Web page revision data

[Start of Attachment]

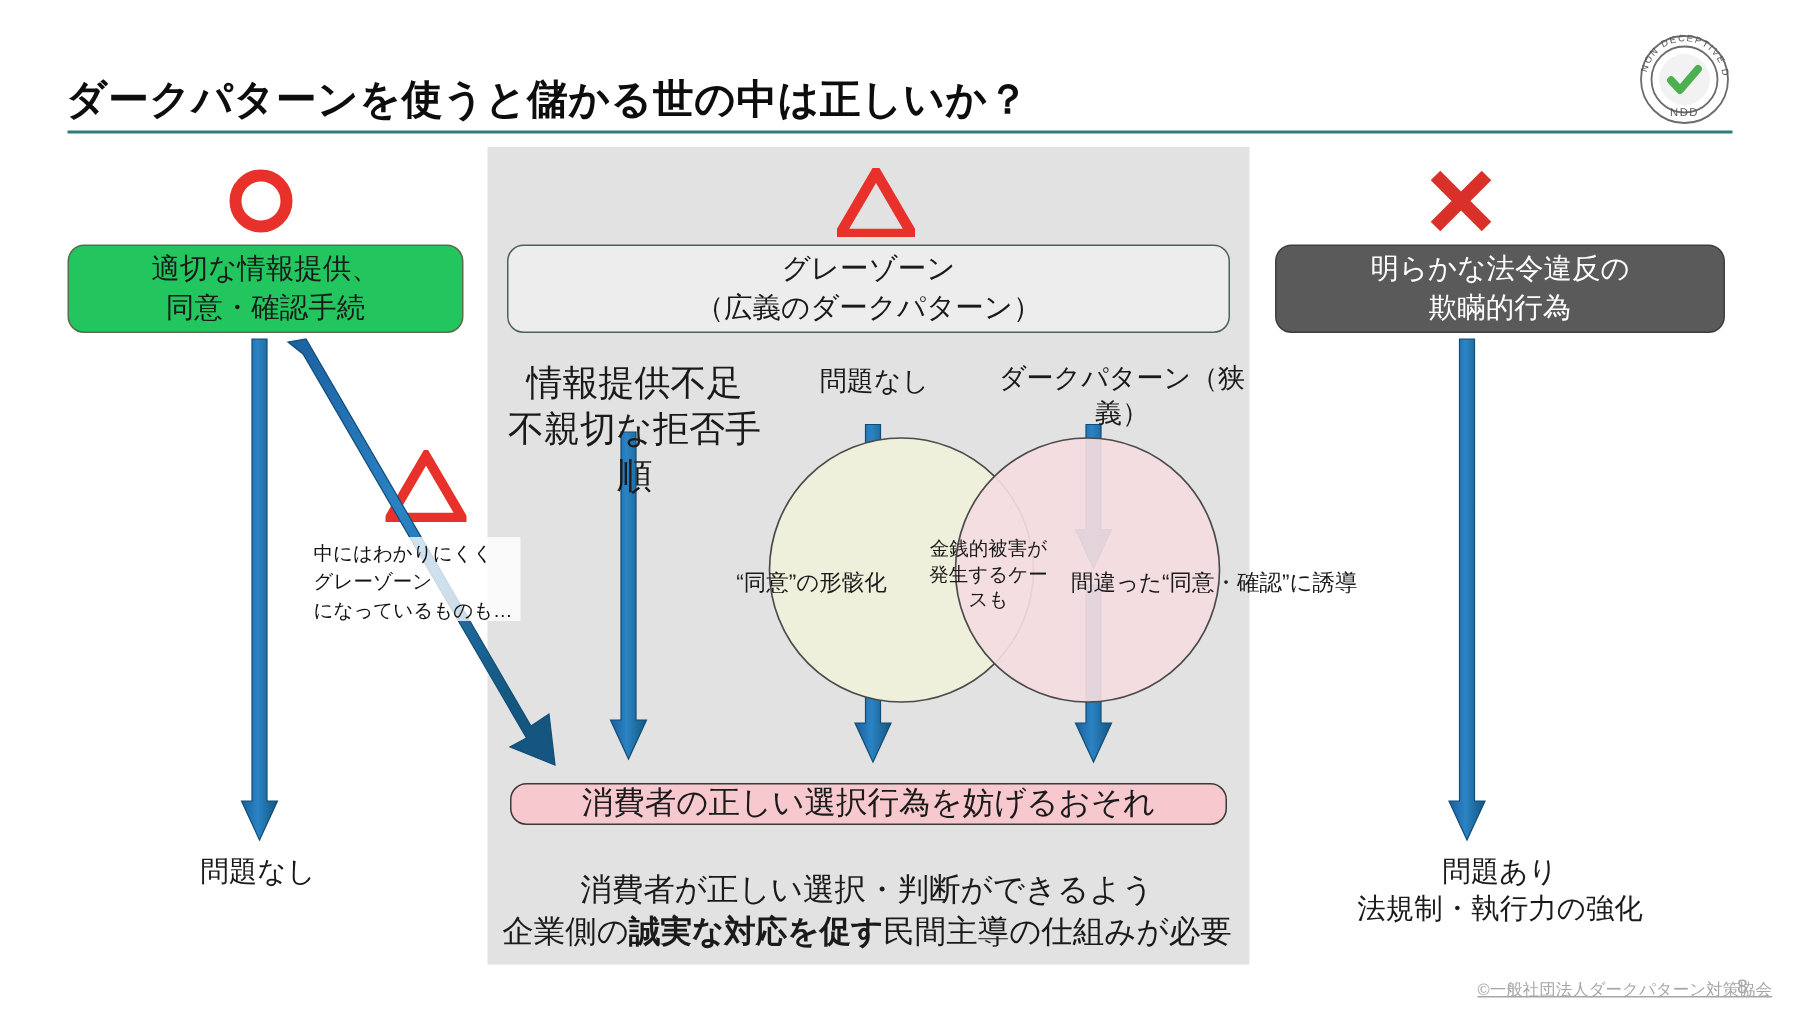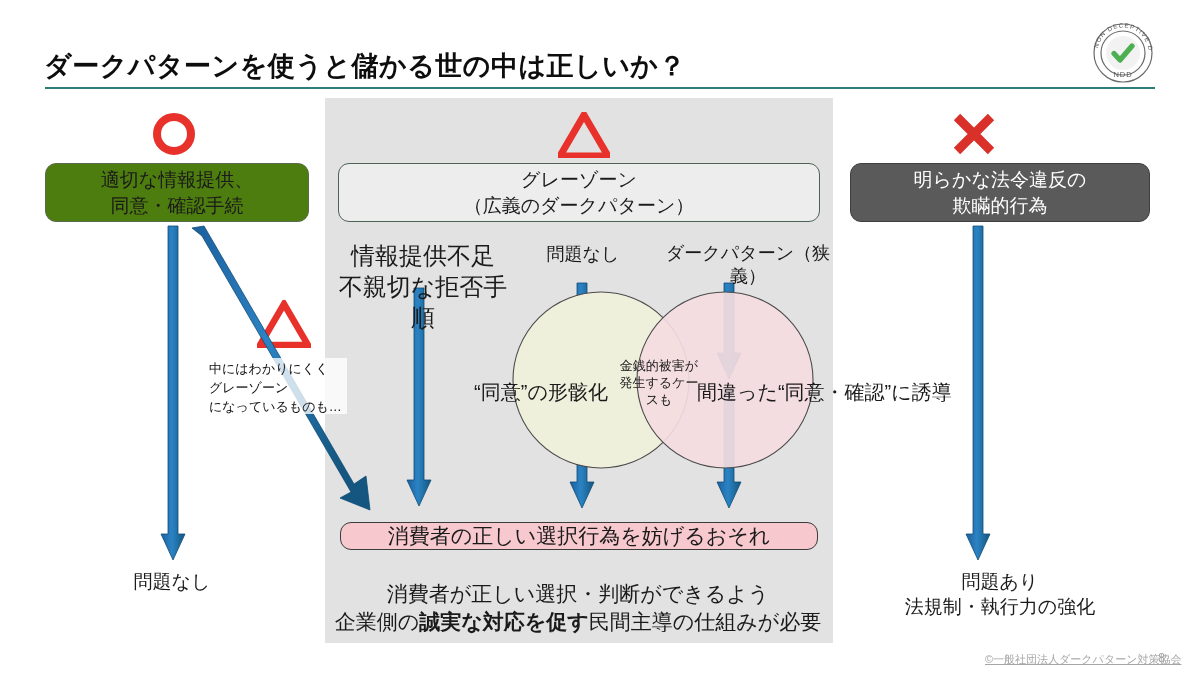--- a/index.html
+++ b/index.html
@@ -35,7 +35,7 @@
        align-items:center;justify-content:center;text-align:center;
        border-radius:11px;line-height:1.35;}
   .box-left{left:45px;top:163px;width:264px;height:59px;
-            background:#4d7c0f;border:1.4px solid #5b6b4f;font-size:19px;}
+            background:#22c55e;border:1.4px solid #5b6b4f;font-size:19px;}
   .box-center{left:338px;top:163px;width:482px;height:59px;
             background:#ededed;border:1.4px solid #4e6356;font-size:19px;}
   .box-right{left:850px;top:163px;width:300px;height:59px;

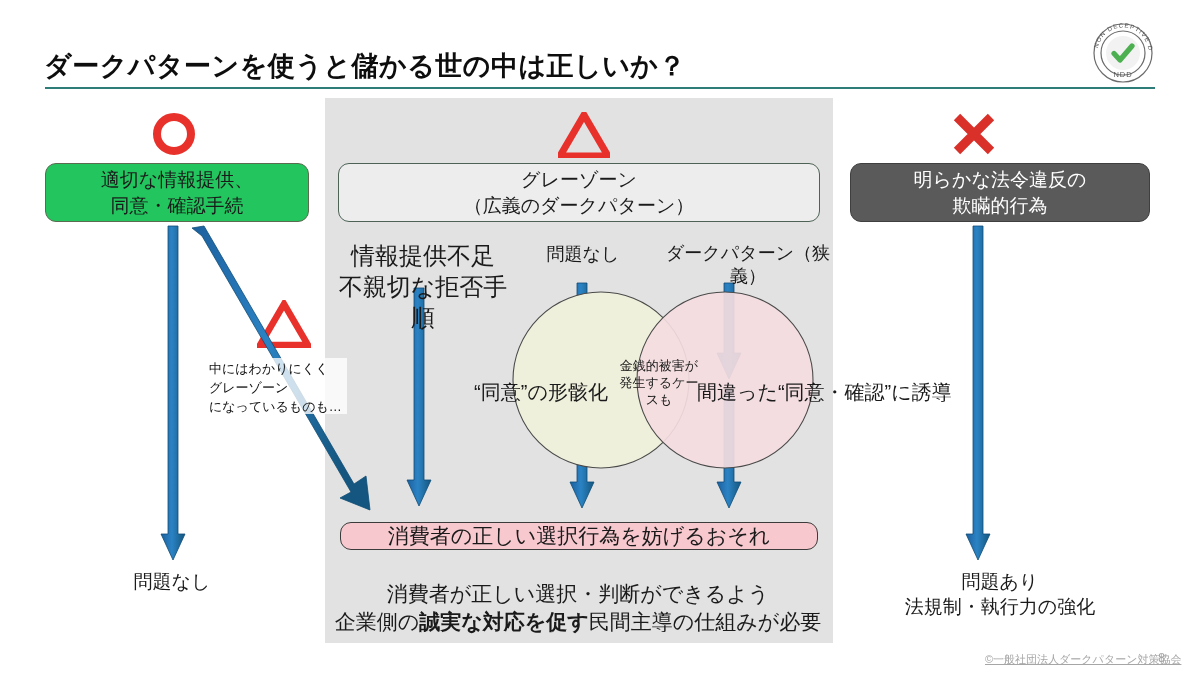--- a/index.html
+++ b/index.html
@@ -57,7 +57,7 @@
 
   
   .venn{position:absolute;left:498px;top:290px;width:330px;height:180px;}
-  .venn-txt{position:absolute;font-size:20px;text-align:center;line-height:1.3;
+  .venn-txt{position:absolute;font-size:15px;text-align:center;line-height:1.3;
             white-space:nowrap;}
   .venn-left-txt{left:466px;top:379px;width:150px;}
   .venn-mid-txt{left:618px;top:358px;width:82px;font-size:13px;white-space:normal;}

[End of Attachment]
[Start of Attachment]

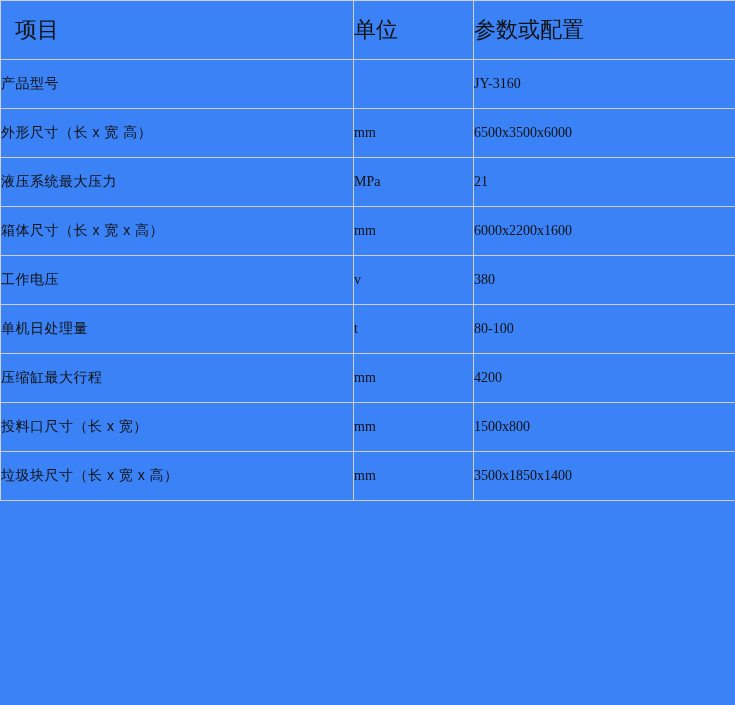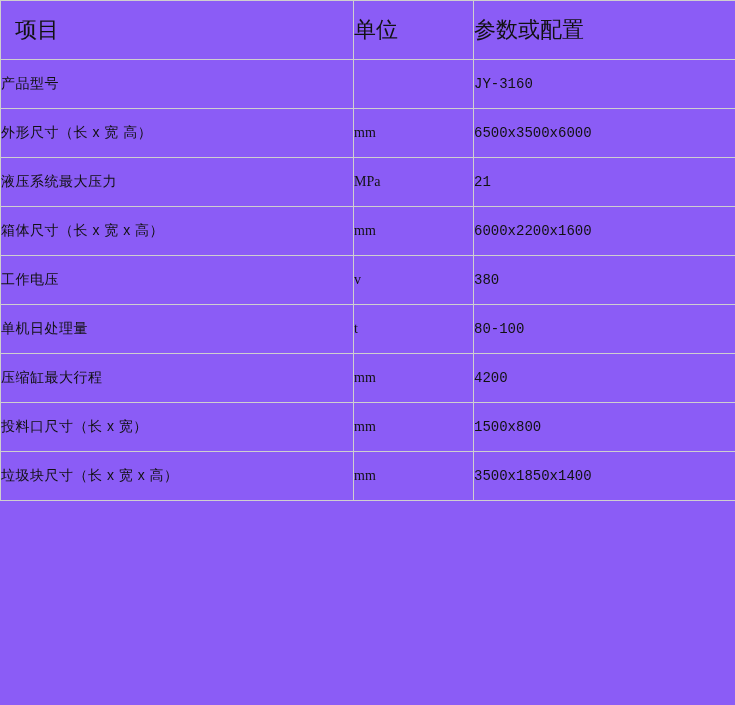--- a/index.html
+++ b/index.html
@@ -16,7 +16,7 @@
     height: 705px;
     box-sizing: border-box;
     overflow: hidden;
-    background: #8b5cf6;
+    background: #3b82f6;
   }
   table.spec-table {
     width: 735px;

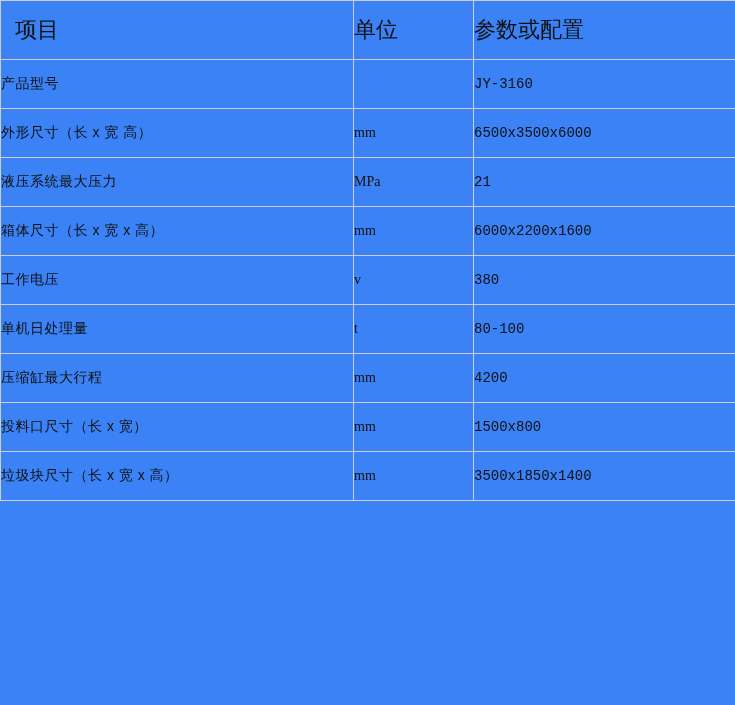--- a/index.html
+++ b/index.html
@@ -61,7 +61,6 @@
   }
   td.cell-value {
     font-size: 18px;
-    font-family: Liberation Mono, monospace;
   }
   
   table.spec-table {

[End of Attachment]

— YOUR TASK —
Each line in the data where the string "solid" occurs should be identified and copied.

— RESPONSE TO THE EXERCISE —
-            background:#4d7c0f;border:1.4px solid #5b6b4f;font-size:19px;}
+            background:#22c55e;border:1.4px solid #5b6b4f;font-size:19px;}
             background:#ededed;border:1.4px solid #4e6356;font-size:19px;}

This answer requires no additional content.